Tama stared coldly at the walrus-moustached Alsatian whose protruding belly was nearly a match for his own. In spite of his own occasionally Rabelaisian nature, the Commissaire de Police detested gratuitous vulgarity, especially when directed at so noticeably gracious — and highly attractive — a person as the wife of this loutish goose farmer and innkeeper. Pockmarked and bulbous-nosed, with dirty gray ringlets of greasy hair spilling from beneath his stained chef’s toque, this relatively recent arrival in Polynesia was far from being sympathique. “You say there is a room ready for us?” demanded Tama, casting a dark scowl at the sheet of water cascading relentlessly down the kitchen windows.
“Just the one. I don’t know how anyone ever gets anything done on this damned island with nothing but these Tahitian monkeys working for you. Instead of the eight rooms they promised to have ready last month, there’s still just one.” Scowling ferociously, LaRochelle yanked open one of the many glass doors of a gleaming new commercial refrigeration unit and peered suspiciously at a closed compartment holding a dozen or so small dishes filled with curlicues of butter. “But don’t you worry, Monsieur le Commissaire, your room is just waiting for you, with two fine beds. If you and your Chink friend here are up to those kind of tricks, you can always push them together—” he chuckled coarsely “—or I can send my own sack of bones up for the two of you since you didn’t bring your own.” His chuckle became a guffaw.
Tama glanced at his companion, a muscular little Eurasian male in neat white shorts and a hideously garish Hawaiian shirt. Did Colonel Yashimoto understand anything this ghastly goose farmer was saying? He hoped not. If it weren’t raining with all the fury that only a tropical rainy season could provide, he certainly would never contemplate spending the night under the roof of so gross a bigot and vulgarian. Tama turned back to their host just in time to see the Alsatian poke a hairy finger into a piece of soft butter, then wipe his finger against his already richly stained white tunic. “Isn’t that butter supposed to be refrigerated?” asked Tama, always willing to talk food with even the most loutish of creatures.
“And it is — perfectly.
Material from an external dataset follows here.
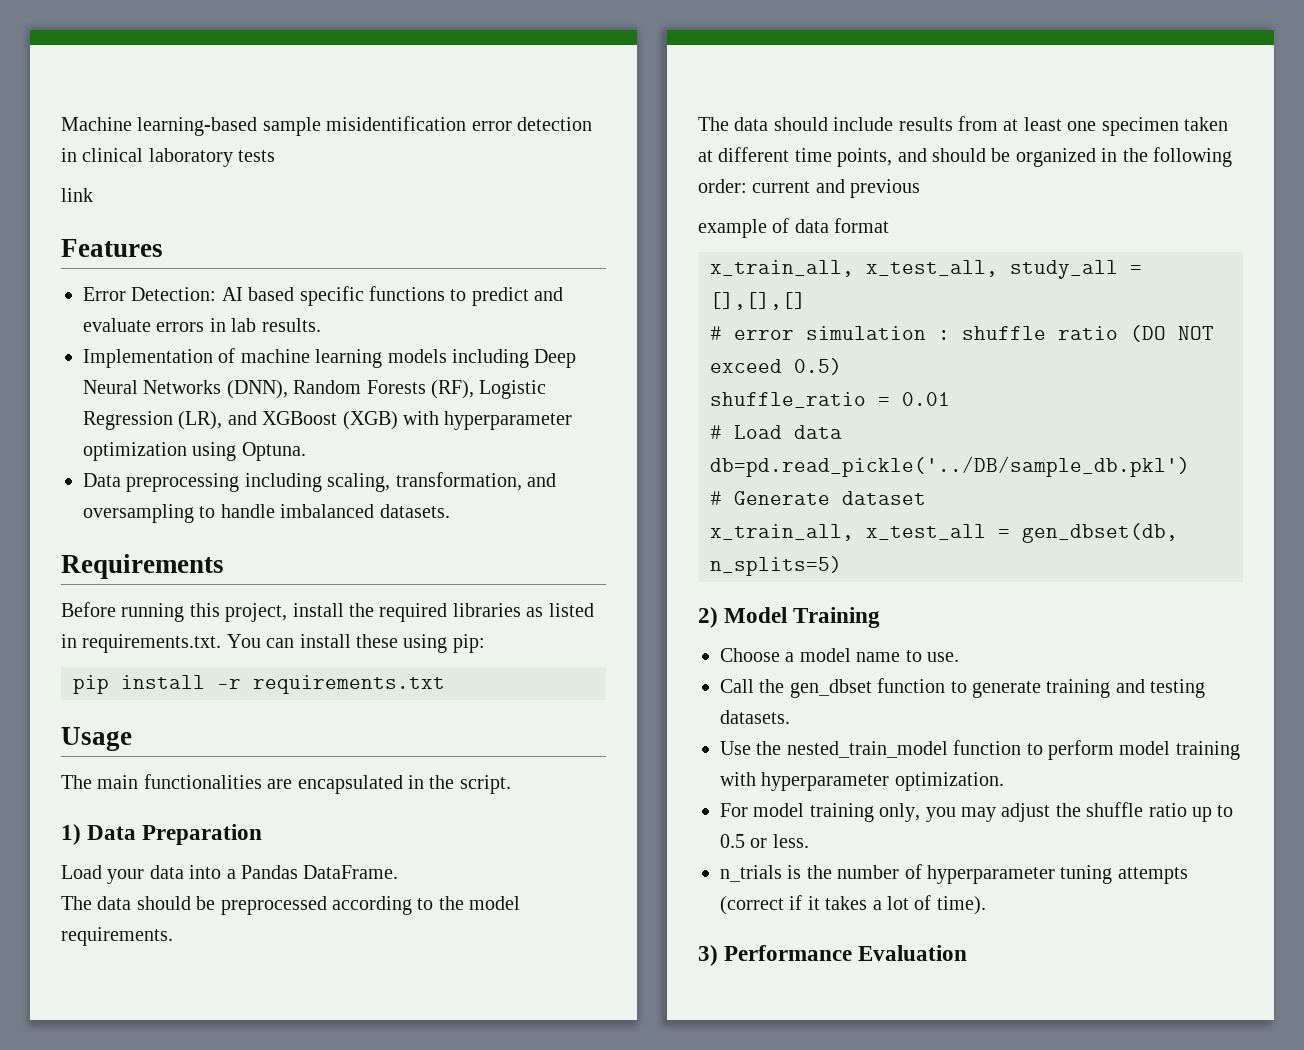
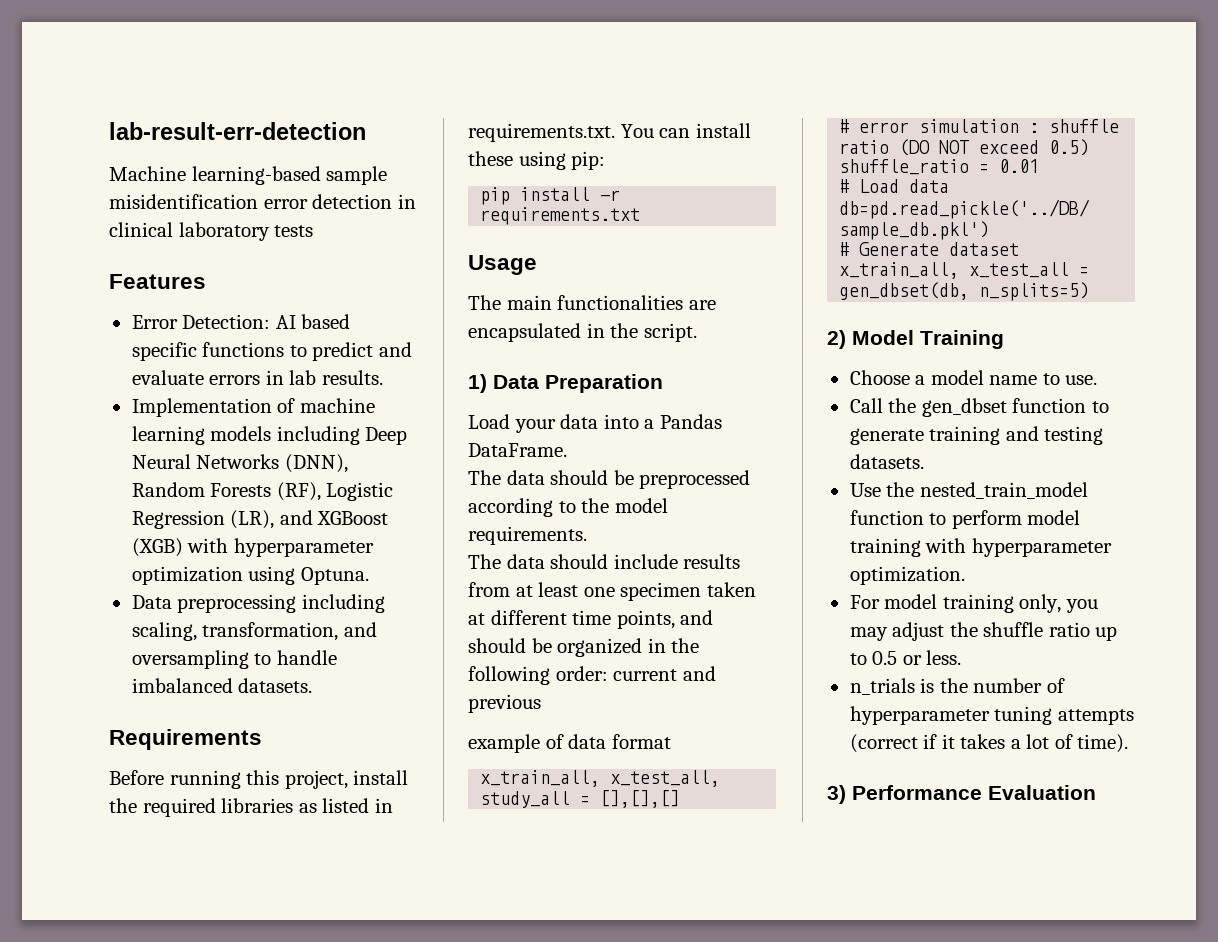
+ lab-result-err-detection
- link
Look: separate butter and cheese compartments with their own temperature controls. Haven’t you ever noticed how the butter in this damned country is always too hard or too soft? Not at Chez Ma Mere l’Oie — at least here the butter’s going to be just the temperature it’s supposed to be.”
“Excellent, I detest butter that’s too hard to spread.” Tama waved a gigantic mahogany-colored hand at another compartment in the refrigerator. Here were silver platters with thickly sliced pieces of creamy beige foie gras. “You’ve numbered the platters on the bottom so no one will know which foie gras we’re eating?”
“Just like a wine tasting,” agreed LaRochelle in his thick Alsatian accent. “Not even a professional snoop like Monsieur le Commissaire will be able to tell which is which — except by tasting, and then you’ll know which one is mine — the best one.”
“I certainly hope so,” said Tama with complete sincerity, for only the purported excellence of the inn’s homemade foie gras could keep him any longer in the company of this appalling restaurateur. “When does the judging begin?”
“As soon as the last of the judges gets — Hey there, you, Cherry Cheeks, what the devil are you doing with that aspic?”